Exercise goal ::
The reply should consist of one number, the count of lines below in which the word "width" appears.

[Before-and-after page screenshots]

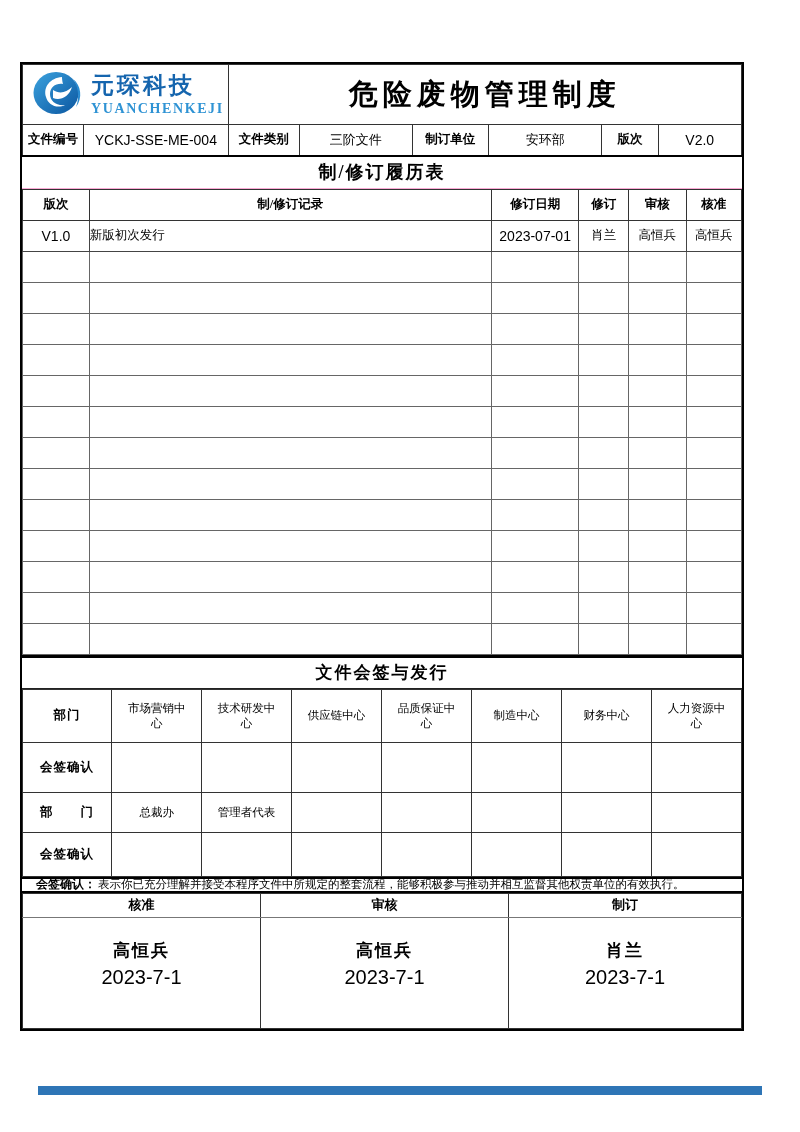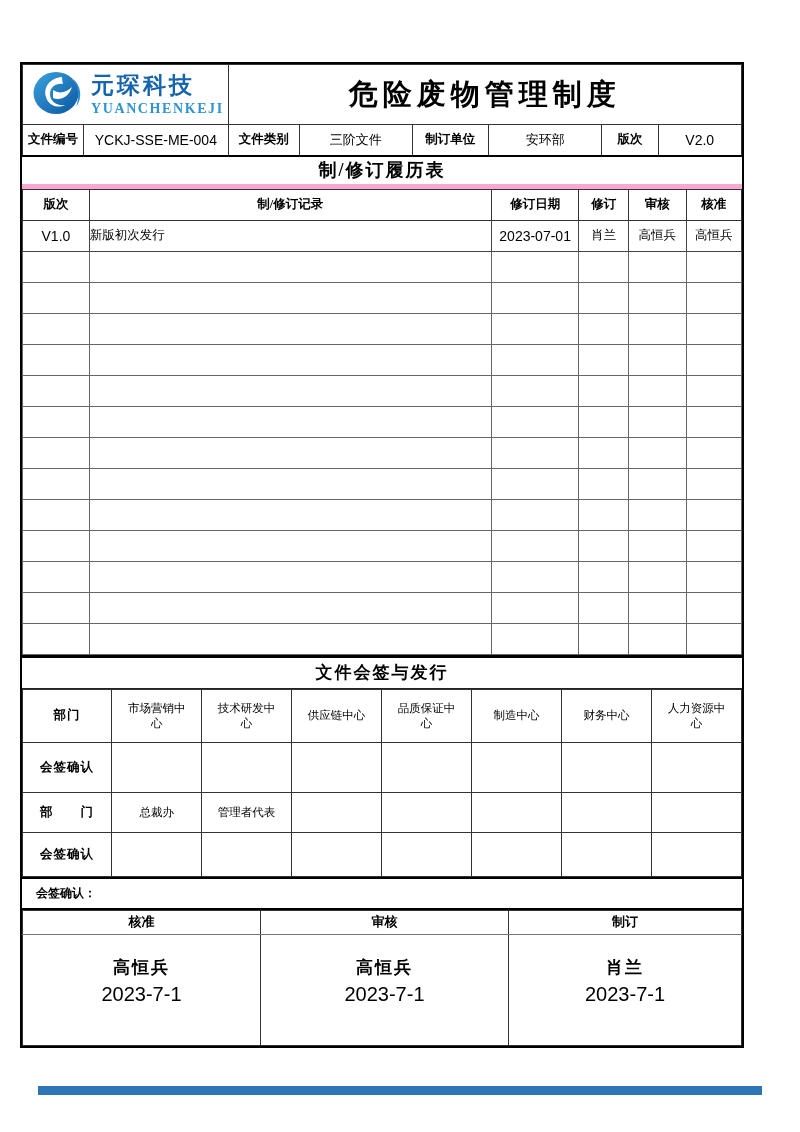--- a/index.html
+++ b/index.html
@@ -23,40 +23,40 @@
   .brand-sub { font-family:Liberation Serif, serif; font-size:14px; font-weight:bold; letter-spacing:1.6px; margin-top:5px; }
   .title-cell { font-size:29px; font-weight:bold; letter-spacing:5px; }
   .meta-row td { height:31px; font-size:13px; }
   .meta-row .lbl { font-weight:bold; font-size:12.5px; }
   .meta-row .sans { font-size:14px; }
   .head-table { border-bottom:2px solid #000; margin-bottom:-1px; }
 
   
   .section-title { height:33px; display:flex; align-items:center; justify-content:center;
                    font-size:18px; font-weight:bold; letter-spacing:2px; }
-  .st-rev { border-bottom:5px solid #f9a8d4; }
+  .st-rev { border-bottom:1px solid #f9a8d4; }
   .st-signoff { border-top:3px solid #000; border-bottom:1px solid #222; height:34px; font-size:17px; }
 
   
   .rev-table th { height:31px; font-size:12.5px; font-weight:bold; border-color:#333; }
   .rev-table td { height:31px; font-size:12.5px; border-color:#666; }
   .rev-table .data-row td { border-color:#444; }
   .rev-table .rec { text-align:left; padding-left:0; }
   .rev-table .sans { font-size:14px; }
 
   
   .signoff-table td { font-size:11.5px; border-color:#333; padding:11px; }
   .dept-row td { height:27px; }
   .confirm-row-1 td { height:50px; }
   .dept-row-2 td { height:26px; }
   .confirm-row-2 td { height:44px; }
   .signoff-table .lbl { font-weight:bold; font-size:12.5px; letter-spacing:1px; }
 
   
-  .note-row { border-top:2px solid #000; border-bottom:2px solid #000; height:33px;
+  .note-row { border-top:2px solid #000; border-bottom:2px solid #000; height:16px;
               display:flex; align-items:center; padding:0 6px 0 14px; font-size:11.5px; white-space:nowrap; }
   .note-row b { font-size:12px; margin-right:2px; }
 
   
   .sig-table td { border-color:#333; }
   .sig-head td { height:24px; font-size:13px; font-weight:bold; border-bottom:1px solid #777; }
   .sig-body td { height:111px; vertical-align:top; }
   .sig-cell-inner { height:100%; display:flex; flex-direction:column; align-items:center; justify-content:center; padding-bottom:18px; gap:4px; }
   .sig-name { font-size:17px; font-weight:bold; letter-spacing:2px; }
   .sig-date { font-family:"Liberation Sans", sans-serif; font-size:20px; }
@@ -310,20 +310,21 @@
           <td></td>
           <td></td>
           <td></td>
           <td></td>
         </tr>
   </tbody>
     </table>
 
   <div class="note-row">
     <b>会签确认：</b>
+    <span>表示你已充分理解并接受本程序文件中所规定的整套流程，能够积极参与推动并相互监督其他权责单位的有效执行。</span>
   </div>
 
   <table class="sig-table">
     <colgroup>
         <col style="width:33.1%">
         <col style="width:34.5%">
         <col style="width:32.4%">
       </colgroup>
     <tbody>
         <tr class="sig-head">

Answer box ::
3